Dizem as boas línguas, a vanguarda mora por ali. O fato é que a caretice passa bem longe da semana de moda de Londres, que como sempre, uniu boas doses de tradição com o que existe de mais edge no mundo fashion.
Prova disso é a tradicionalíssima Burberry, que pelas mãos de Christopher Bailey em mais uma temporada sacodiu a poeira de naftalina do tradicional trench coat de forro xadrez da marca em coleção folk, jovem e fresca, que já nasce com cara de hit!
E enquanto o inglês descobre as possibilidades das estampas, uma brasileira assume o preto e branco como ordem e o minimal como regra. Barbara Casasola apresentou mais uma coleção bonita que reafirma seu estilo pessoal, sem medo de parecer boring. E o mais importante, sem ser!
A quebra de clichês também vem se tornando hábito para Mary Katrantzou, que depois de firmar seu nome através das estampas digitais, parte pra um universo de cores e texturas em modelagens modernas e muito jacquard, uma grande aposta da temporada.

Já Christopher Kane segue como o esperado: inovando!

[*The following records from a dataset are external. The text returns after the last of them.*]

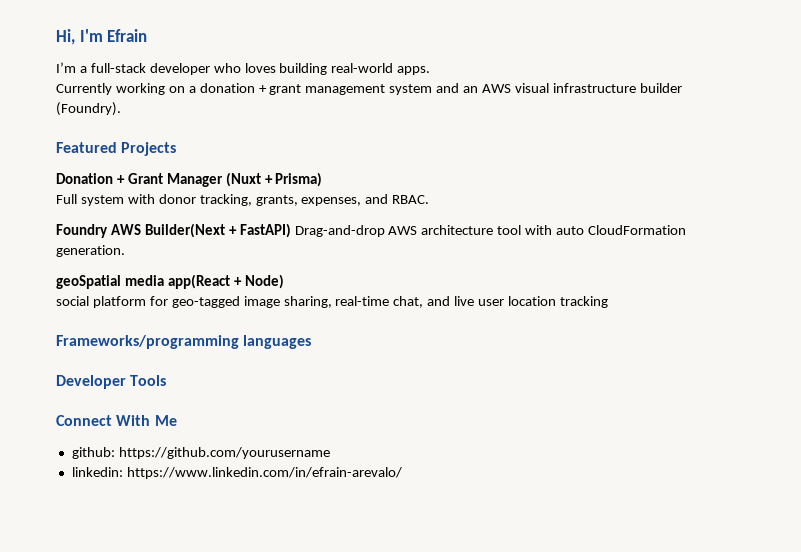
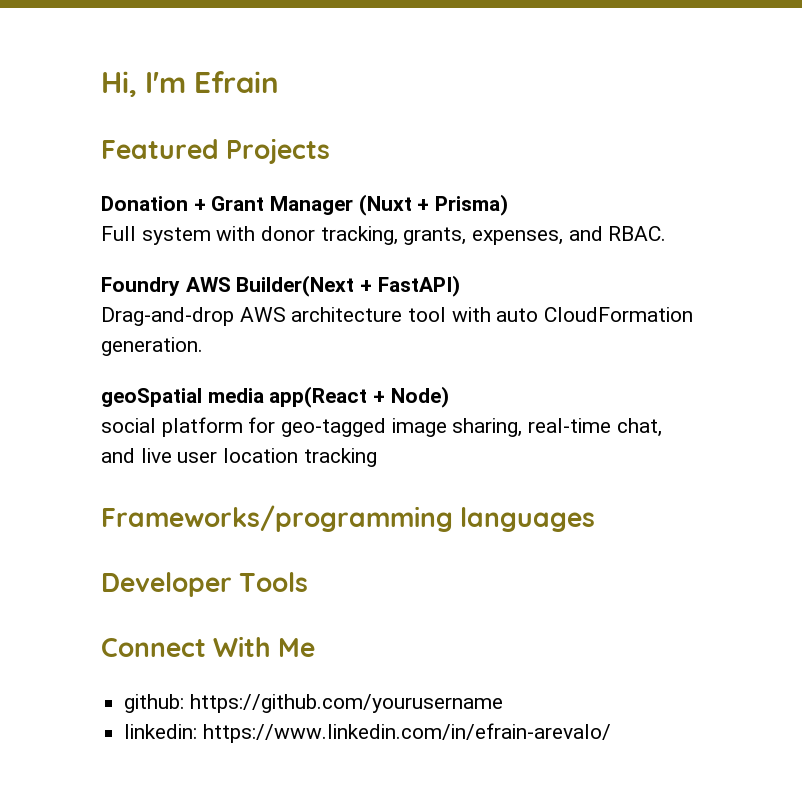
- I’m a full-stack developer who loves building real-world apps.
- Currently working on a donation + grant management system and an AWS visual infrastructure builder (Foundry).
- Foundry AWS Builder(Next + FastAPI) Drag-and-drop AWS architecture tool with auto CloudFormation generation.
+ Foundry AWS Builder(Next + FastAPI)
+ Drag-and-drop AWS architecture tool with auto CloudFormation generation.

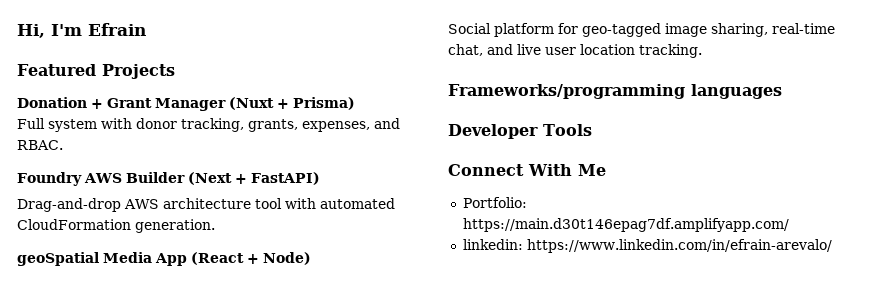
- Foundry AWS Builder(Next + FastAPI)
+ Foundry AWS Builder (Next + FastAPI)
- Drag-and-drop AWS architecture tool with auto CloudFormation generation.
+ Drag-and-drop AWS architecture tool with automated CloudFormation generation.
- geoSpatial media app(React + Node)
+ geoSpatial Media App (React + Node)
- social platform for geo-tagged image sharing, real-time chat, and live user location tracking
+ Social platform for geo-tagged image sharing, real-time chat, and live user location tracking.
- github: https://github.com/yourusername
+ Portfolio: https://main.d30t146epag7df.amplifyapp.com/

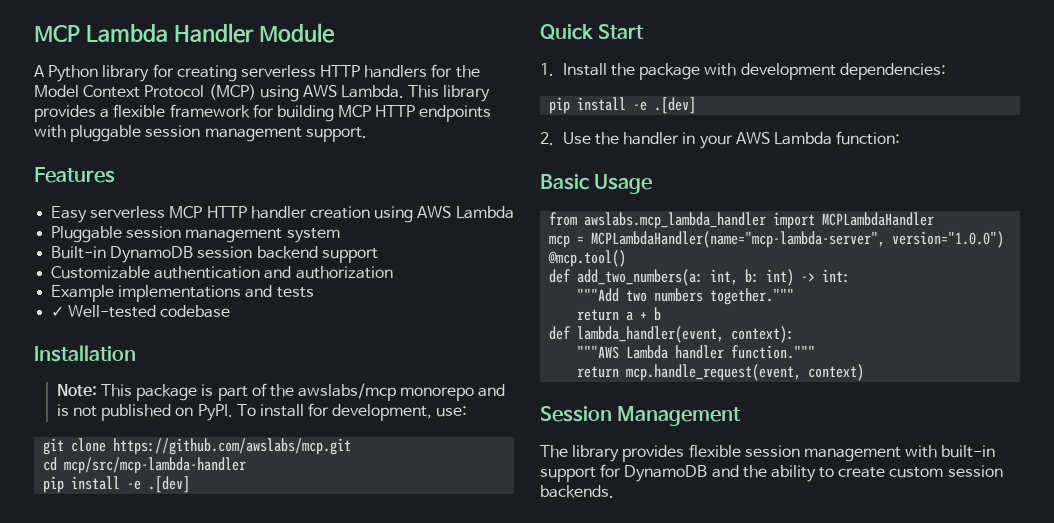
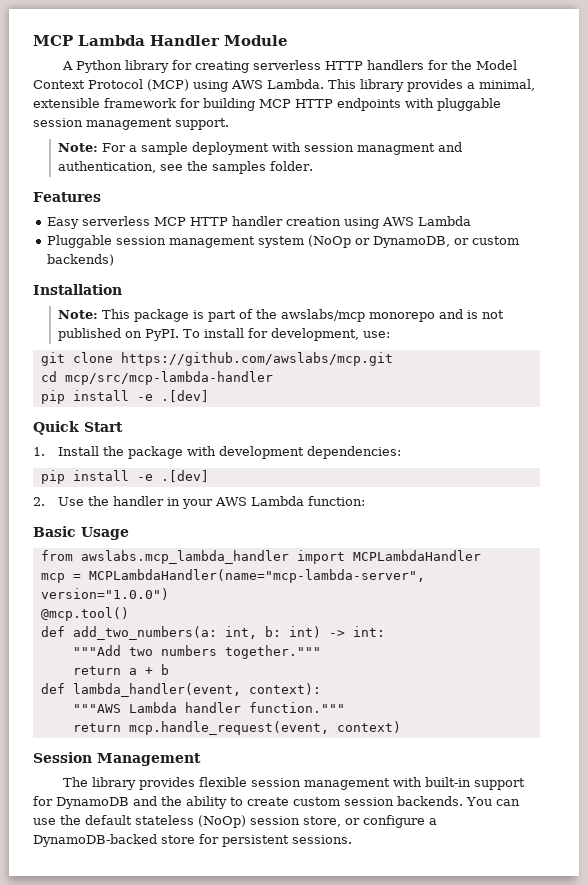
- This library provides a flexible framework for building MCP HTTP endpoints with pluggable session management support.
+ This library provides a minimal, extensible framework for building MCP HTTP endpoints with pluggable session management support.
+ Note: For a sample deployment with session managment and authentication, see the samples folder.
- Pluggable session management system
- Built-in DynamoDB session backend support
- Customizable authentication and authorization
- Example implementations and tests
- ✓ Well-tested codebase
+ Pluggable session management system (NoOp or DynamoDB, or custom backends)
+ You can use the default stateless (NoOp) session store, or configure a DynamoDB-backed store for persistent sessions.

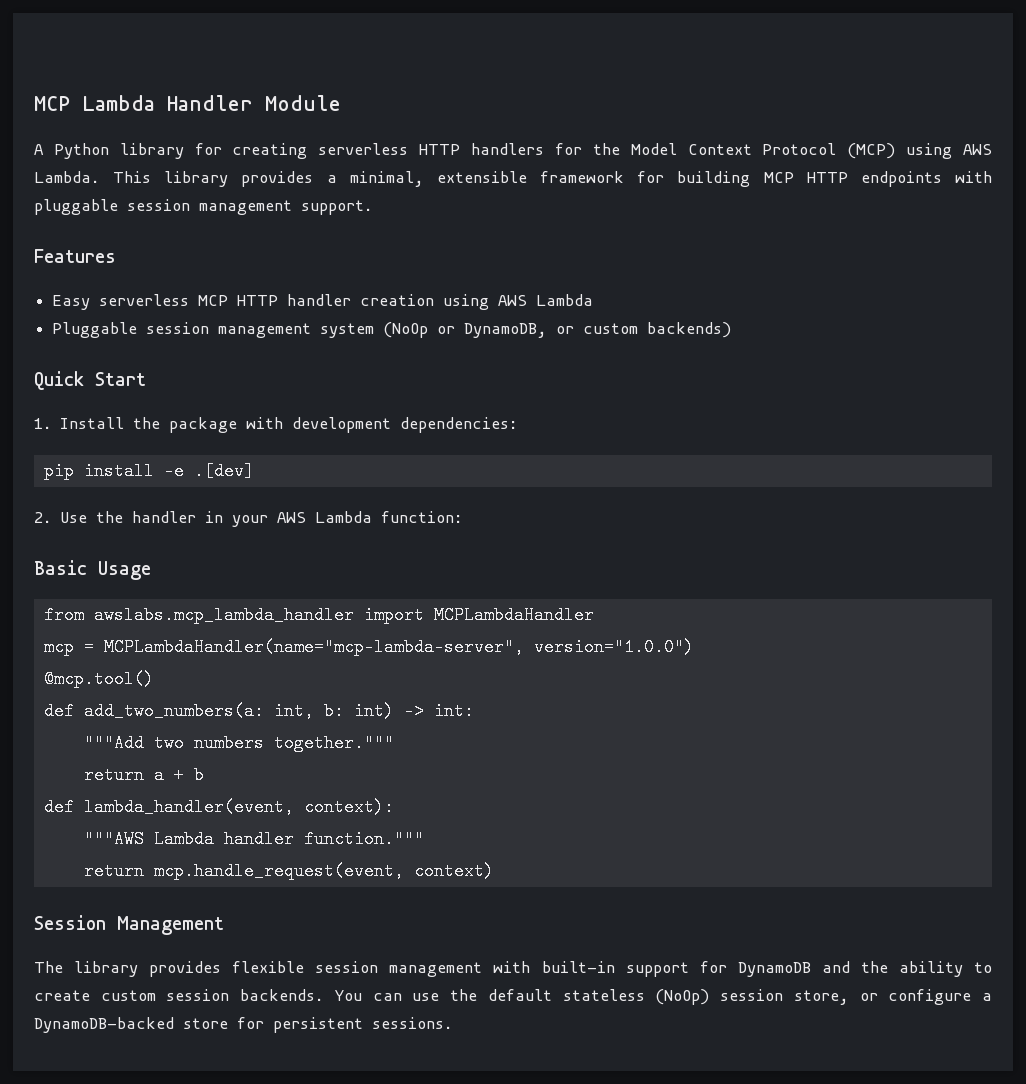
- Note: For a sample deployment with session managment and authentication, see the samples folder.
- Installation
- Note: This package is part of the awslabs/mcp monorepo and is not published on PyPI. To install for development, use:
- git clone https://github.com/awslabs/mcp.git
- cd mcp/src/mcp-lambda-handler
- pip install -e .[dev]

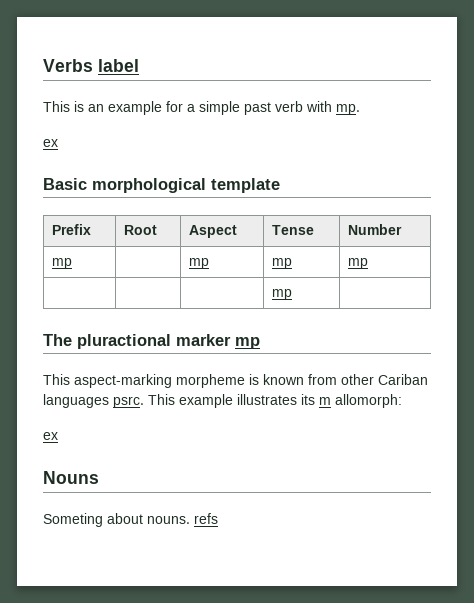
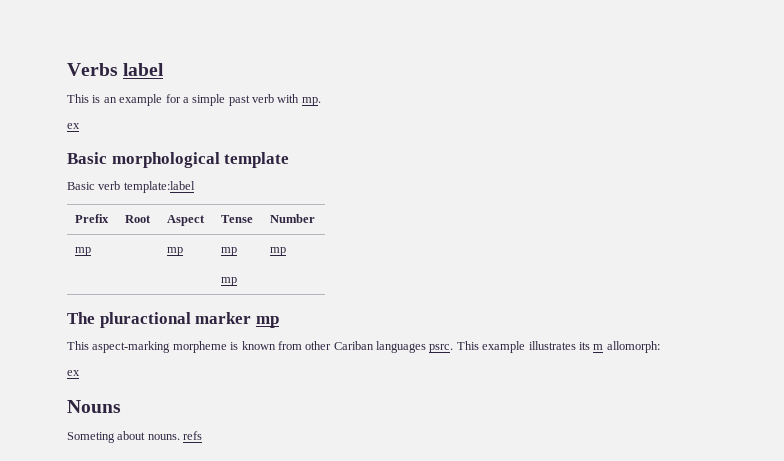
+ Basic verb template:label

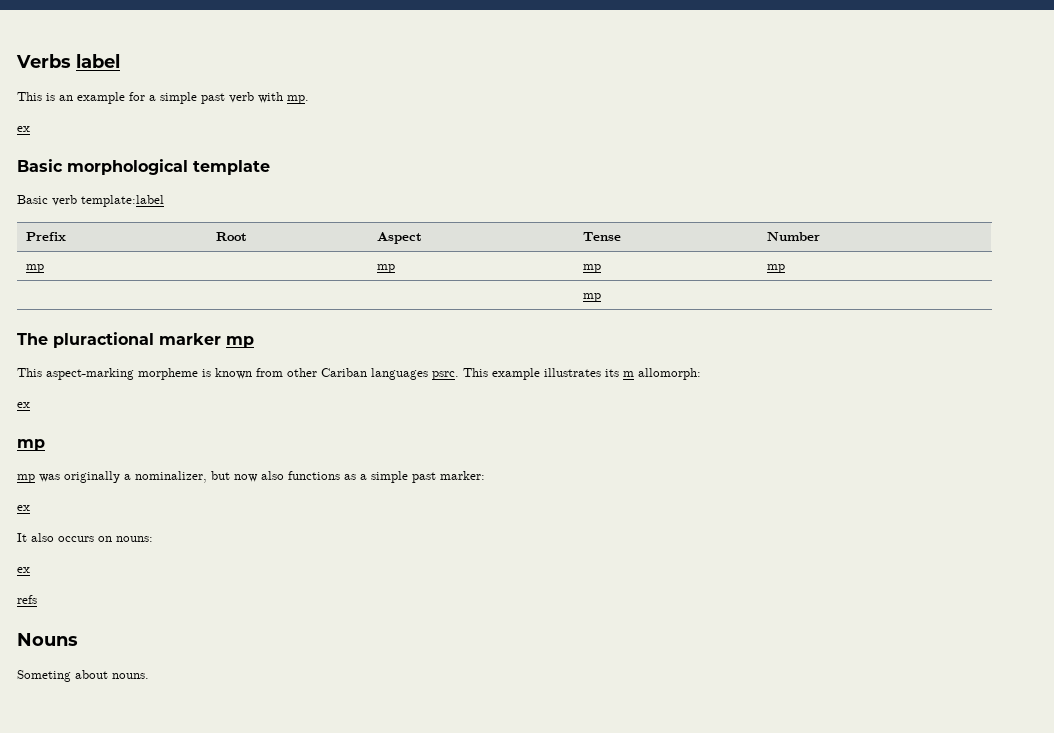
  This example illustrates its m allomorph:
  ex
+ mp
+ mp was originally a nominalizer, but now also functions as a simple past marker:
+ ex
+ It also occurs on nouns:
+ ex
+ refs
- Someting about nouns. refs
+ Someting about nouns.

Em desfile que reverencia o corpo, o estilista ousou não só nas formas estudadas que já são sua assinatura, mas em desenhos discretos de nús, orgias e corpos emaranhados. Lindo, poético e original!

Alguns desses adjetivos e exclamações também podem migrar diretamente pra passarela da Erdem, novo queridinho da moda britânica que não decepcionou em mais um desfile romântico, mas sem ser muito açucarado, misterioso e sedutor.

Outra agradável novidade da moda londrina, Simone Rocha desfilou looks extremamente poéticos com uma pitada de drama, românticos, mas nada previsíveis. Uma combinação perfeita pra meninas bem femininas, mas nada óbvias, como todas nós queremos ser!

E pro orgulho nacional, mais um brasileiro cruzou belamente as passarelas da terra da rainha em um desfile correto e elegante, recheado de peças desejo e boas estampas. Lucas Nascimento promete!

O perfume dos anos 40 que dominou a cena de NY também pintou em Londres, mas em interpretações mais livres e descontraídas, como na visão coloridíssima da sérvia Roksanda. Como uma viagem de ácido pela década marcada pela elegância discreta e sóbria. Uma “good trip”, com toda certeza!